Task details » So that nothing is lost, transcribe each line of the records exactly.

Data provided »
-------------------------
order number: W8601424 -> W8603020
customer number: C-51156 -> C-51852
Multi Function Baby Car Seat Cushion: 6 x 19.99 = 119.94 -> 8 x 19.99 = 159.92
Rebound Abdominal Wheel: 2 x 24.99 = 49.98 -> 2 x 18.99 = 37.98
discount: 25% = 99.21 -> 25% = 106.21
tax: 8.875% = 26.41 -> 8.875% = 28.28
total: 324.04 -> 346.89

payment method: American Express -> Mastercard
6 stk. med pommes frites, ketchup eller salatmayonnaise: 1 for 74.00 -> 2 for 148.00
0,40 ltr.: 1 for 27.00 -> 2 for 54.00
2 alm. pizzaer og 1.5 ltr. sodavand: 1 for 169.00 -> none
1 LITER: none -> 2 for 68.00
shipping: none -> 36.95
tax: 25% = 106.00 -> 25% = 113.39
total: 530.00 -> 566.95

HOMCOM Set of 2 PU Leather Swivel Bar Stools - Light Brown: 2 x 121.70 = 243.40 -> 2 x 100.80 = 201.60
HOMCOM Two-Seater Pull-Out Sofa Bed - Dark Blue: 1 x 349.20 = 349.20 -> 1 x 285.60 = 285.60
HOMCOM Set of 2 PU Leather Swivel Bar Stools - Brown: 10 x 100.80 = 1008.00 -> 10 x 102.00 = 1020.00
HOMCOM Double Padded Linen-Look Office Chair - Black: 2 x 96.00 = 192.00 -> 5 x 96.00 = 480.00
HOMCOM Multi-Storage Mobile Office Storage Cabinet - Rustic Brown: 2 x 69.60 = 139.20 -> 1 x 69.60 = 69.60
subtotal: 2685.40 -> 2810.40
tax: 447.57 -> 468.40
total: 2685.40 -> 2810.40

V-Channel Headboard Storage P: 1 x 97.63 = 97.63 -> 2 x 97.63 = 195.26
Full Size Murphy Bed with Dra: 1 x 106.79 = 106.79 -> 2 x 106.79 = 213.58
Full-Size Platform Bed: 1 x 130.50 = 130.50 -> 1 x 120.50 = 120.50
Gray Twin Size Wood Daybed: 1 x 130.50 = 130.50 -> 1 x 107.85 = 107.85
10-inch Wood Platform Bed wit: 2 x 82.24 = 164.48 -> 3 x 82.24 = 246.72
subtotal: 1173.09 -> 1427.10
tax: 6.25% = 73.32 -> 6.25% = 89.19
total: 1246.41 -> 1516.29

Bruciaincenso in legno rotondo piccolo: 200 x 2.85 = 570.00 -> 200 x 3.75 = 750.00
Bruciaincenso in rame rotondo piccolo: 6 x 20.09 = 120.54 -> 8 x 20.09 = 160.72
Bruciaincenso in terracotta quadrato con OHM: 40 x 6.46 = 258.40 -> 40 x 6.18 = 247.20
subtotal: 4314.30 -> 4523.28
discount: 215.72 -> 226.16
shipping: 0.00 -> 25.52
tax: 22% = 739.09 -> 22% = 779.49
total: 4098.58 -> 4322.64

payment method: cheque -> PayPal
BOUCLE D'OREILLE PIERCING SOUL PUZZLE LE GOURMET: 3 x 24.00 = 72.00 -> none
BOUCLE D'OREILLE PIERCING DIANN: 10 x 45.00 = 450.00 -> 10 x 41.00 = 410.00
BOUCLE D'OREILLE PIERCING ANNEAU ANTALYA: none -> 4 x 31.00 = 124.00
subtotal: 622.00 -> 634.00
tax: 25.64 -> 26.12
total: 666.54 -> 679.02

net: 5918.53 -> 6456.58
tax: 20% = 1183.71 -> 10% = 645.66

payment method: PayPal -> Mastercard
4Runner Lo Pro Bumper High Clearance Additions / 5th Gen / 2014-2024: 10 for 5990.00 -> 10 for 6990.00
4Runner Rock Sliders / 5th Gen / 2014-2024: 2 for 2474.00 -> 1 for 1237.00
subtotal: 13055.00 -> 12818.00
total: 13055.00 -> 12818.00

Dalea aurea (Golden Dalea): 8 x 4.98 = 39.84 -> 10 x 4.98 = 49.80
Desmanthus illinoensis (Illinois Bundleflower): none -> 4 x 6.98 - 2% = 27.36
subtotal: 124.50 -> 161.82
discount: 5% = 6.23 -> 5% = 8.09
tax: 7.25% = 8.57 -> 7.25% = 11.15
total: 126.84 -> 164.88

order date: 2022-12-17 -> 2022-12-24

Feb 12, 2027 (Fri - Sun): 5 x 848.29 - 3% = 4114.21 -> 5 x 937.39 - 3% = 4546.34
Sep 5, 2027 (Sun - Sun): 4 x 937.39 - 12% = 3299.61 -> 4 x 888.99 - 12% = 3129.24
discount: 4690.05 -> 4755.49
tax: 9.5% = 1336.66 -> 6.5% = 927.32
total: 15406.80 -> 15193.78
-------------------------
Response area »
order number: W8601424 -> W8603020
customer number: C-51156 -> C-51852
Multi Function Baby Car Seat Cushion: 6 x 19.99 = 119.94 -> 8 x 19.99 = 159.92
Rebound Abdominal Wheel: 2 x 24.99 = 49.98 -> 2 x 18.99 = 37.98
discount: 25% = 99.21 -> 25% = 106.21
tax: 8.875% = 26.41 -> 8.875% = 28.28
total: 324.04 -> 346.89

payment method: American Express -> Mastercard
6 stk. med pommes frites, ketchup eller salatmayonnaise: 1 for 74.00 -> 2 for 148.00
0,40 ltr.: 1 for 27.00 -> 2 for 54.00
2 alm. pizzaer og 1.5 ltr. sodavand: 1 for 169.00 -> none
1 LITER: none -> 2 for 68.00
shipping: none -> 36.95
tax: 25% = 106.00 -> 25% = 113.39
total: 530.00 -> 566.95

HOMCOM Set of 2 PU Leather Swivel Bar Stools - Light Brown: 2 x 121.70 = 243.40 -> 2 x 100.80 = 201.60
HOMCOM Two-Seater Pull-Out Sofa Bed - Dark Blue: 1 x 349.20 = 349.20 -> 1 x 285.60 = 285.60
HOMCOM Set of 2 PU Leather Swivel Bar Stools - Brown: 10 x 100.80 = 1008.00 -> 10 x 102.00 = 1020.00
HOMCOM Double Padded Linen-Look Office Chair - Black: 2 x 96.00 = 192.00 -> 5 x 96.00 = 480.00
HOMCOM Multi-Storage Mobile Office Storage Cabinet - Rustic Brown: 2 x 69.60 = 139.20 -> 1 x 69.60 = 69.60
subtotal: 2685.40 -> 2810.40
tax: 447.57 -> 468.40
total: 2685.40 -> 2810.40

V-Channel Headboard Storage P: 1 x 97.63 = 97.63 -> 2 x 97.63 = 195.26
Full Size Murphy Bed with Dra: 1 x 106.79 = 106.79 -> 2 x 106.79 = 213.58
Full-Size Platform Bed: 1 x 130.50 = 130.50 -> 1 x 120.50 = 120.50
Gray Twin Size Wood Daybed: 1 x 130.50 = 130.50 -> 1 x 107.85 = 107.85
10-inch Wood Platform Bed wit: 2 x 82.24 = 164.48 -> 3 x 82.24 = 246.72
subtotal: 1173.09 -> 1427.10
tax: 6.25% = 73.32 -> 6.25% = 89.19
total: 1246.41 -> 1516.29

Bruciaincenso in legno rotondo piccolo: 200 x 2.85 = 570.00 -> 200 x 3.75 = 750.00
Bruciaincenso in rame rotondo piccolo: 6 x 20.09 = 120.54 -> 8 x 20.09 = 160.72
Bruciaincenso in terracotta quadrato con OHM: 40 x 6.46 = 258.40 -> 40 x 6.18 = 247.20
subtotal: 4314.30 -> 4523.28
discount: 215.72 -> 226.16
shipping: 0.00 -> 25.52
tax: 22% = 739.09 -> 22% = 779.49
total: 4098.58 -> 4322.64

payment method: cheque -> PayPal
BOUCLE D'OREILLE PIERCING SOUL PUZZLE LE GOURMET: 3 x 24.00 = 72.00 -> none
BOUCLE D'OREILLE PIERCING DIANN: 10 x 45.00 = 450.00 -> 10 x 41.00 = 410.00
BOUCLE D'OREILLE PIERCING ANNEAU ANTALYA: none -> 4 x 31.00 = 124.00
subtotal: 622.00 -> 634.00
tax: 25.64 -> 26.12
total: 666.54 -> 679.02

net: 5918.53 -> 6456.58
tax: 20% = 1183.71 -> 10% = 645.66

payment method: PayPal -> Mastercard
4Runner Lo Pro Bumper High Clearance Additions / 5th Gen / 2014-2024: 10 for 5990.00 -> 10 for 6990.00
4Runner Rock Sliders / 5th Gen / 2014-2024: 2 for 2474.00 -> 1 for 1237.00
subtotal: 13055.00 -> 12818.00
total: 13055.00 -> 12818.00

Dalea aurea (Golden Dalea): 8 x 4.98 = 39.84 -> 10 x 4.98 = 49.80
Desmanthus illinoensis (Illinois Bundleflower): none -> 4 x 6.98 - 2% = 27.36
subtotal: 124.50 -> 161.82
discount: 5% = 6.23 -> 5% = 8.09
tax: 7.25% = 8.57 -> 7.25% = 11.15
total: 126.84 -> 164.88

order date: 2022-12-17 -> 2022-12-24

Feb 12, 2027 (Fri - Sun): 5 x 848.29 - 3% = 4114.21 -> 5 x 937.39 - 3% = 4546.34
Sep 5, 2027 (Sun - Sun): 4 x 937.39 - 12% = 3299.61 -> 4 x 888.99 - 12% = 3129.24
discount: 4690.05 -> 4755.49
tax: 9.5% = 1336.66 -> 6.5% = 927.32
total: 15406.80 -> 15193.78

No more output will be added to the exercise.